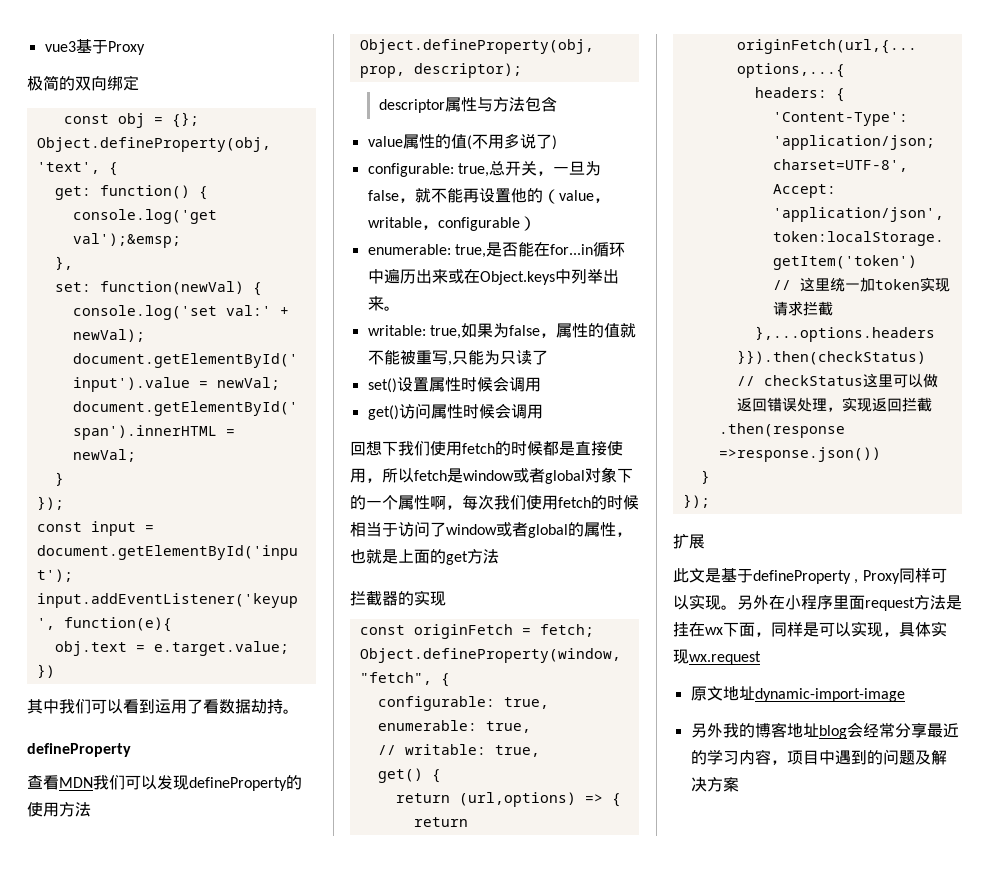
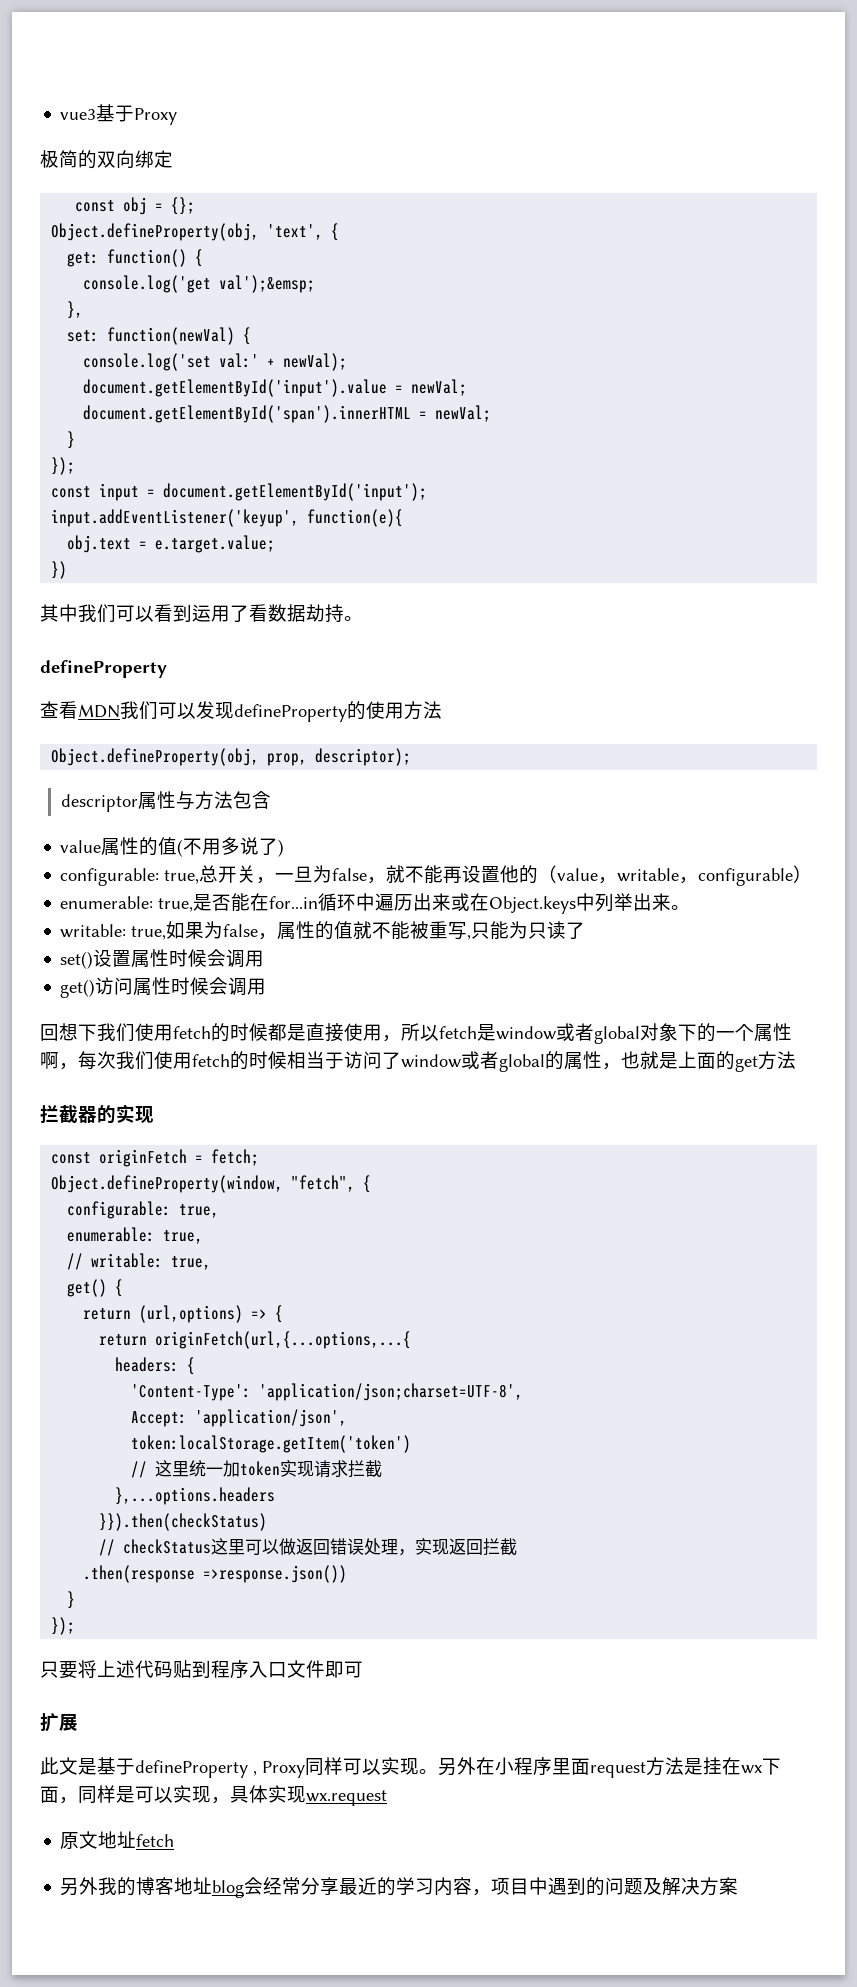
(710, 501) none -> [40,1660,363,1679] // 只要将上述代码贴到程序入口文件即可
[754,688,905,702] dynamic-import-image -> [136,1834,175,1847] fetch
------------------------------
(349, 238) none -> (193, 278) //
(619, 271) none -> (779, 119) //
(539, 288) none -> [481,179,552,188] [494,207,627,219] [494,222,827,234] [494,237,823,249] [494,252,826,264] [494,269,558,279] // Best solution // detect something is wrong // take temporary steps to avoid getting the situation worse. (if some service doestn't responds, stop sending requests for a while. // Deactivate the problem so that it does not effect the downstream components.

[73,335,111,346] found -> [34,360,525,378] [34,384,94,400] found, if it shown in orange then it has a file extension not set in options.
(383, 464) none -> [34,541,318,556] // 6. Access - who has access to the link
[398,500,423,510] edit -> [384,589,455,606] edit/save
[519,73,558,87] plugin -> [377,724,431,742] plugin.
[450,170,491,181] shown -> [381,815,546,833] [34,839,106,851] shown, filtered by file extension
------------------------------
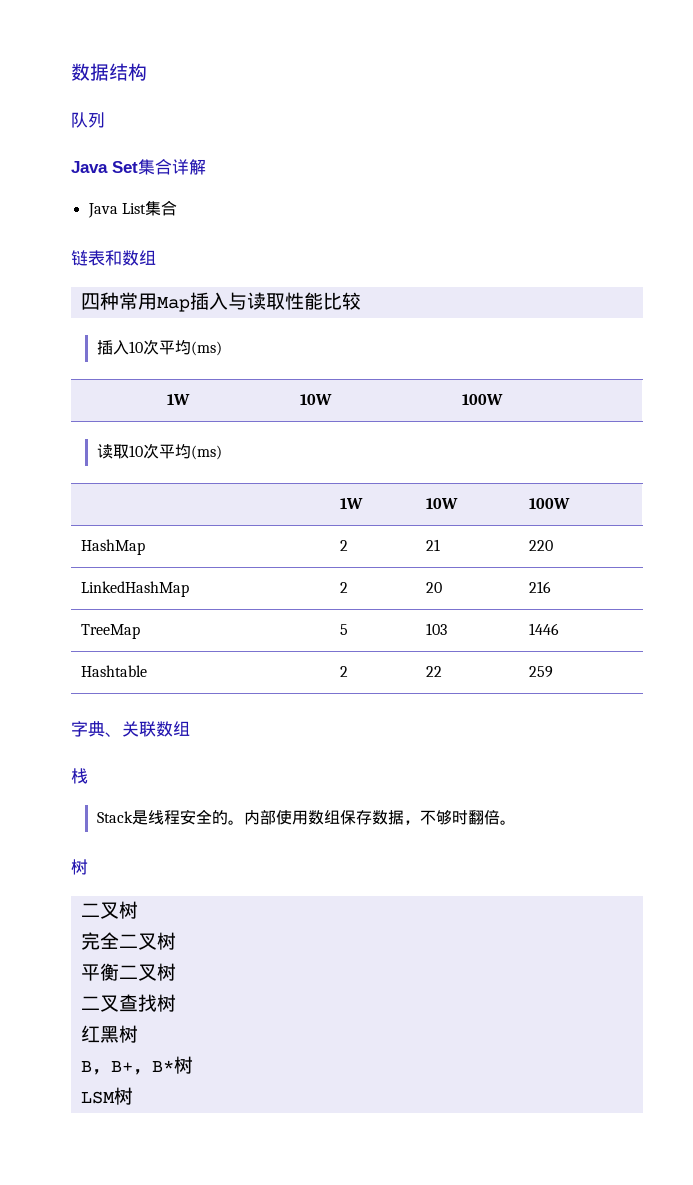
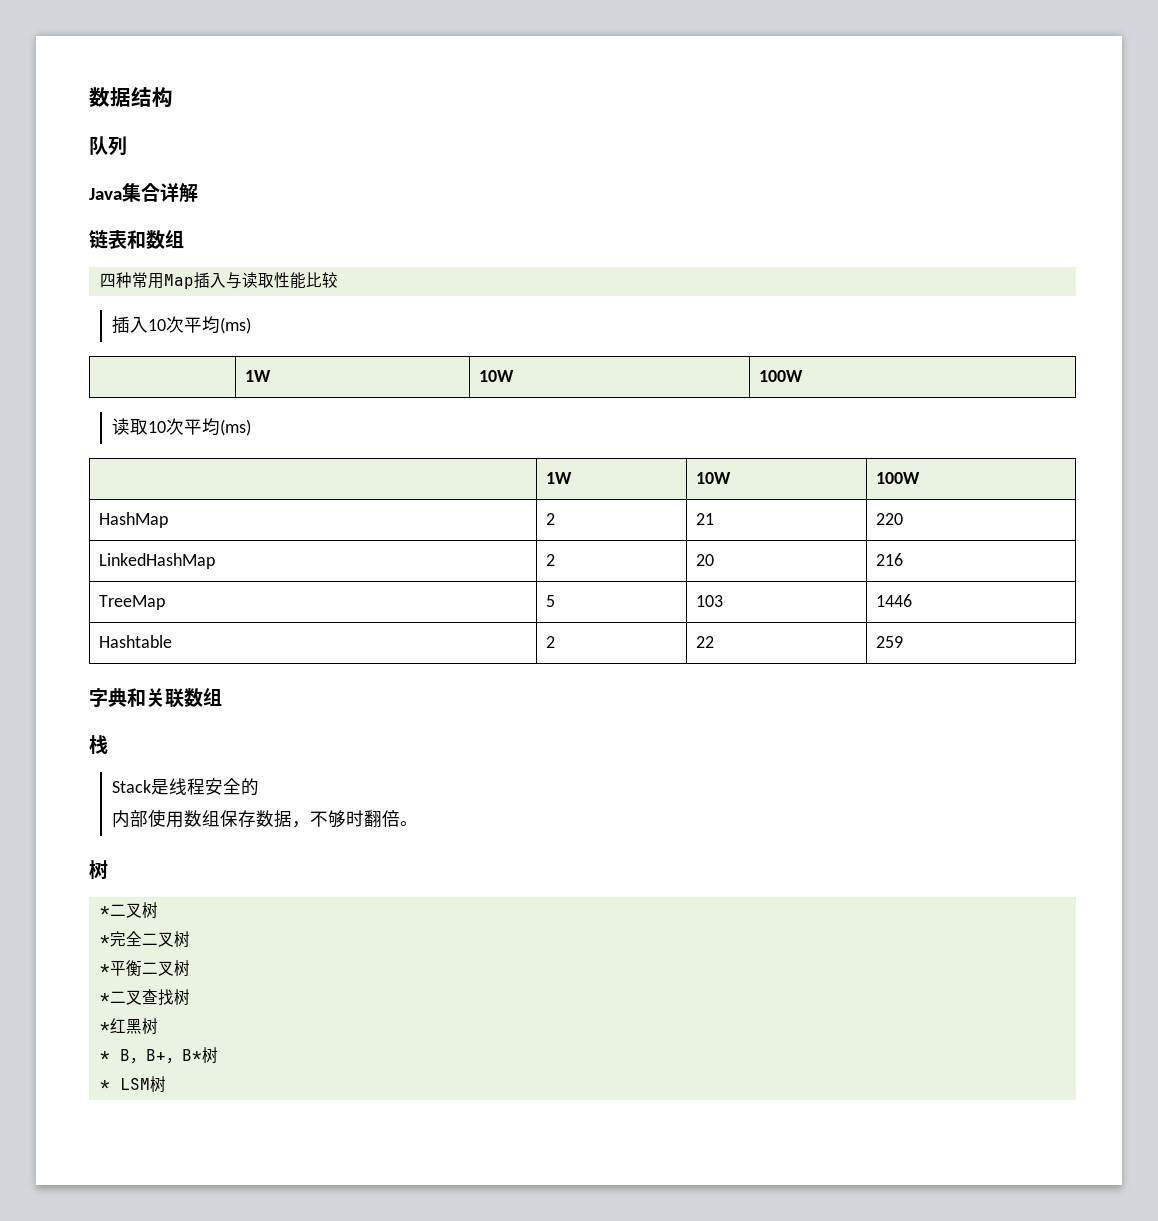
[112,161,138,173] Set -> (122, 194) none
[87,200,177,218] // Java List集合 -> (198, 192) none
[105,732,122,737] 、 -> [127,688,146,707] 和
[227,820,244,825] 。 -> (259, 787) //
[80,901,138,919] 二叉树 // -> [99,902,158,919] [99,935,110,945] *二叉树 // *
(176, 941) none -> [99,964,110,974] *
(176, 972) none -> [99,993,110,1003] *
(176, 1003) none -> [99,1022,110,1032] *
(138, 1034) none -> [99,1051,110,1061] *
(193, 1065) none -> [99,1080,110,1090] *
------------------------------
» **TASK OBJECTIVE**:
All lines in the records above that contain "file" are to be reported.

» **WRITTEN RESPONSE**:
[73,335,111,346] found -> [34,360,525,378] [34,384,94,400] found, if it shown in orange then it has a file extension not set in options.
[450,170,491,181] shown -> [381,815,546,833] [34,839,106,851] shown, filtered by file extension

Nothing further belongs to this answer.